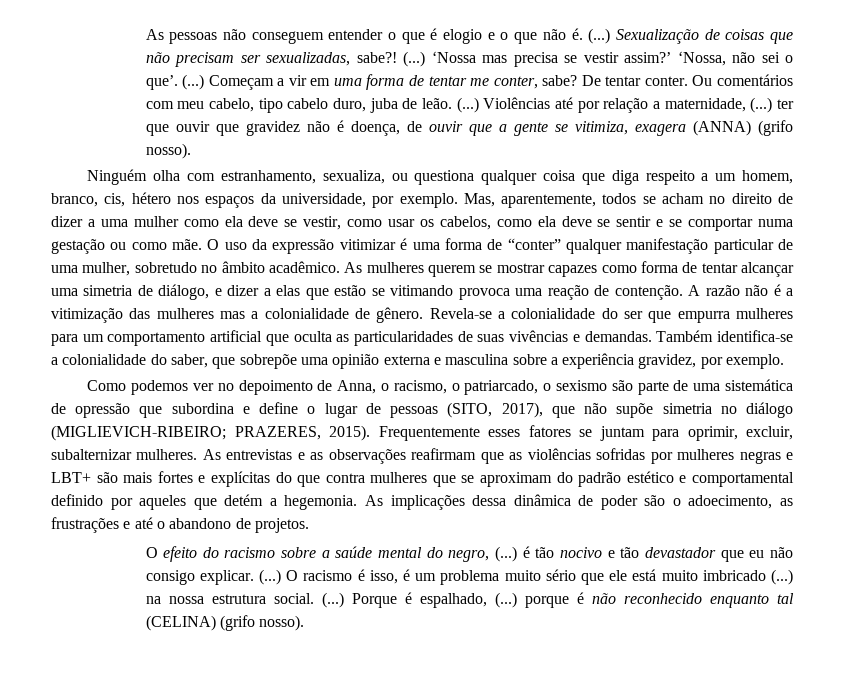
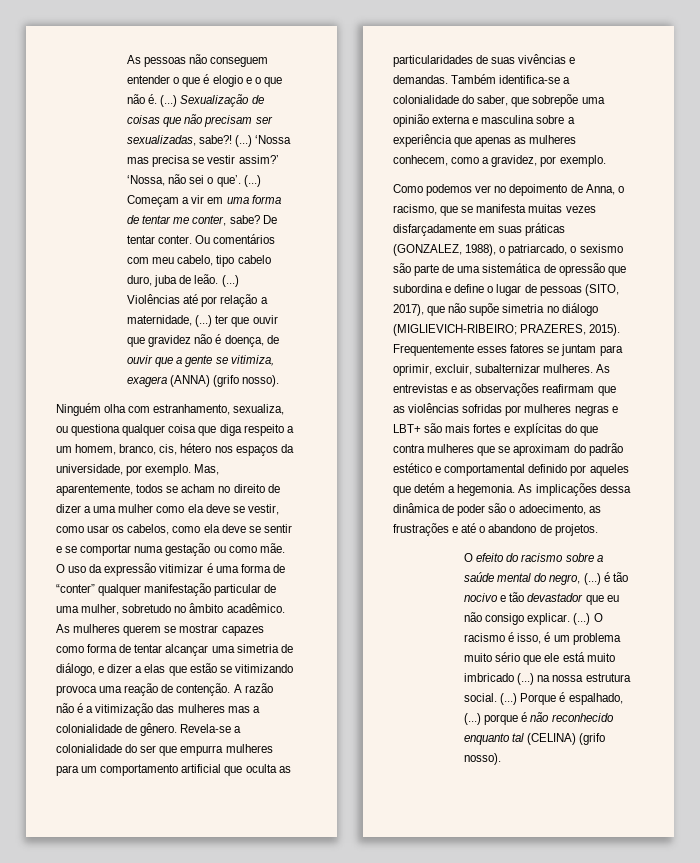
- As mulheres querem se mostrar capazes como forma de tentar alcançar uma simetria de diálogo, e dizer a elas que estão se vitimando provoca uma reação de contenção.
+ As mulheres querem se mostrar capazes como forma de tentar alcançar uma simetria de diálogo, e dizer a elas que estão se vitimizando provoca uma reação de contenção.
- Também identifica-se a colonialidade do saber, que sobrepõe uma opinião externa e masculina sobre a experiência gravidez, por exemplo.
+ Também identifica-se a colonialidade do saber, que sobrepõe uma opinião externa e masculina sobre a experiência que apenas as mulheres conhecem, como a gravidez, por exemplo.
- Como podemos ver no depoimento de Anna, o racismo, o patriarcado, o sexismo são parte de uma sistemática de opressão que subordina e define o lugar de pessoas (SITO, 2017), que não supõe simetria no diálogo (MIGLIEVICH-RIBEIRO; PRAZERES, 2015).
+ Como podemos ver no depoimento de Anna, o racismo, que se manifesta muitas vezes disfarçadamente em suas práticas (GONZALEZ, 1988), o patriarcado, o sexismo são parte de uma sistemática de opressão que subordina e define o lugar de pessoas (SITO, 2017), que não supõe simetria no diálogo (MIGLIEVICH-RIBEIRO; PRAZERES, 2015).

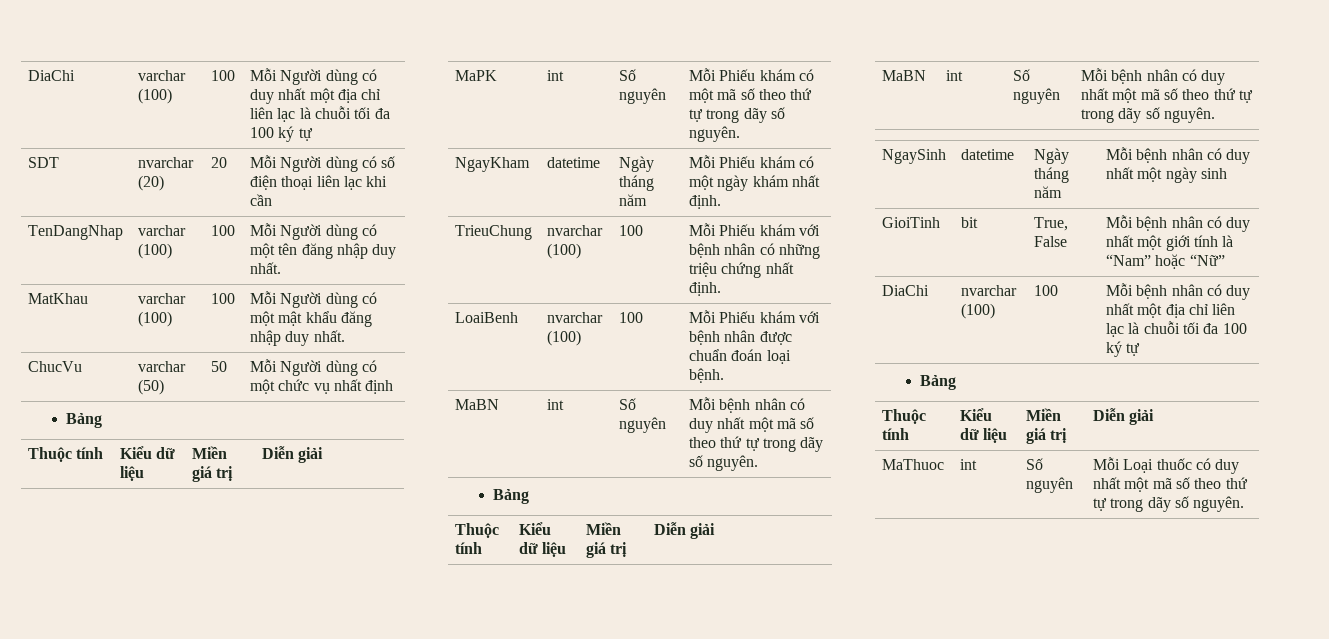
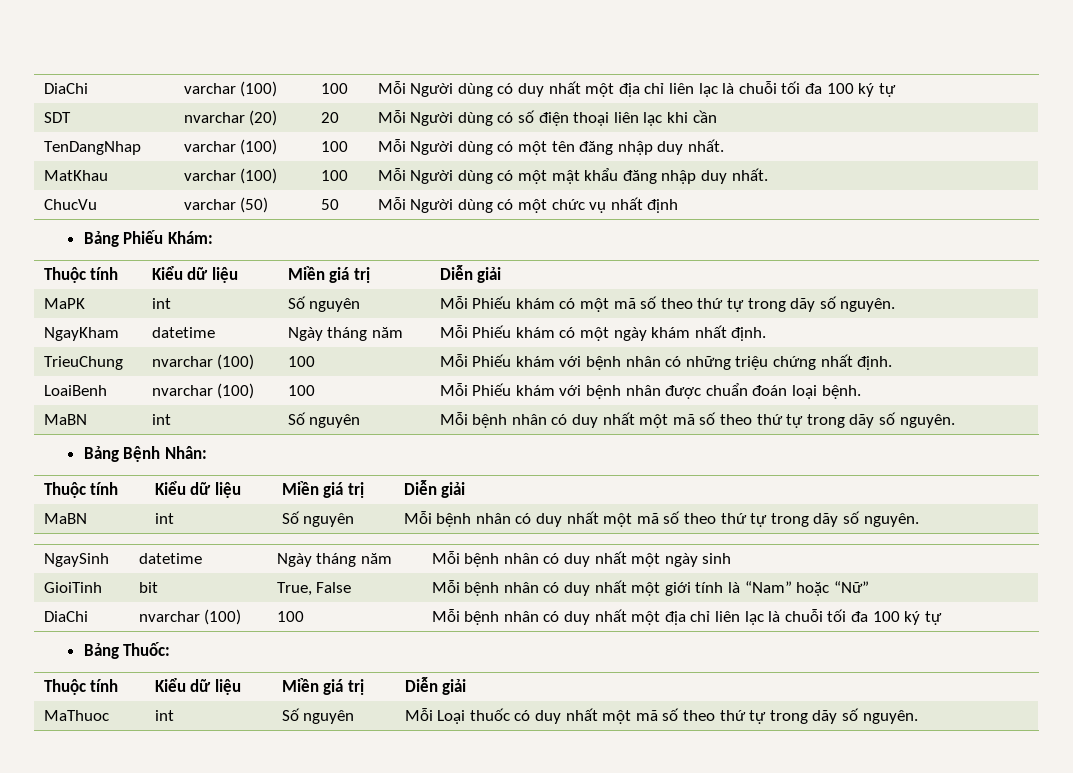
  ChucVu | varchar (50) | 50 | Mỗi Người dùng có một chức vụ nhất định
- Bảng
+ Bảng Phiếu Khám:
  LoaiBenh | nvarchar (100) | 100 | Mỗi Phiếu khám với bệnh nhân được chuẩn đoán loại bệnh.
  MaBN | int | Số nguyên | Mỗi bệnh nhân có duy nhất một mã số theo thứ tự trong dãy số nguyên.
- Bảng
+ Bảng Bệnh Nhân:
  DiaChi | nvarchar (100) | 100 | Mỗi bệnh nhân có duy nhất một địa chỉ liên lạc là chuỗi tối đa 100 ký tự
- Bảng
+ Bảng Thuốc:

§ **WHAT TO PRODUCE**
Print every record above exactly, with no pictures.

§ **COMPLETED TASK**
- As mulheres querem se mostrar capazes como forma de tentar alcançar uma simetria de diálogo, e dizer a elas que estão se vitimando provoca uma reação de contenção.
+ As mulheres querem se mostrar capazes como forma de tentar alcançar uma simetria de diálogo, e dizer a elas que estão se vitimizando provoca uma reação de contenção.
- Também identifica-se a colonialidade do saber, que sobrepõe uma opinião externa e masculina sobre a experiência gravidez, por exemplo.
+ Também identifica-se a colonialidade do saber, que sobrepõe uma opinião externa e masculina sobre a experiência que apenas as mulheres conhecem, como a gravidez, por exemplo.
- Como podemos ver no depoimento de Anna, o racismo, o patriarcado, o sexismo são parte de uma sistemática de opressão que subordina e define o lugar de pessoas (SITO, 2017), que não supõe simetria no diálogo (MIGLIEVICH-RIBEIRO; PRAZERES, 2015).
+ Como podemos ver no depoimento de Anna, o racismo, que se manifesta muitas vezes disfarçadamente em suas práticas (GONZALEZ, 1988), o patriarcado, o sexismo são parte de uma sistemática de opressão que subordina e define o lugar de pessoas (SITO, 2017), que não supõe simetria no diálogo (MIGLIEVICH-RIBEIRO; PRAZERES, 2015).

  ChucVu | varchar (50) | 50 | Mỗi Người dùng có một chức vụ nhất định
- Bảng
+ Bảng Phiếu Khám:
  LoaiBenh | nvarchar (100) | 100 | Mỗi Phiếu khám với bệnh nhân được chuẩn đoán loại bệnh.
  MaBN | int | Số nguyên | Mỗi bệnh nhân có duy nhất một mã số theo thứ tự trong dãy số nguyên.
- Bảng
+ Bảng Bệnh Nhân:
  DiaChi | nvarchar (100) | 100 | Mỗi bệnh nhân có duy nhất một địa chỉ liên lạc là chuỗi tối đa 100 ký tự
- Bảng
+ Bảng Thuốc:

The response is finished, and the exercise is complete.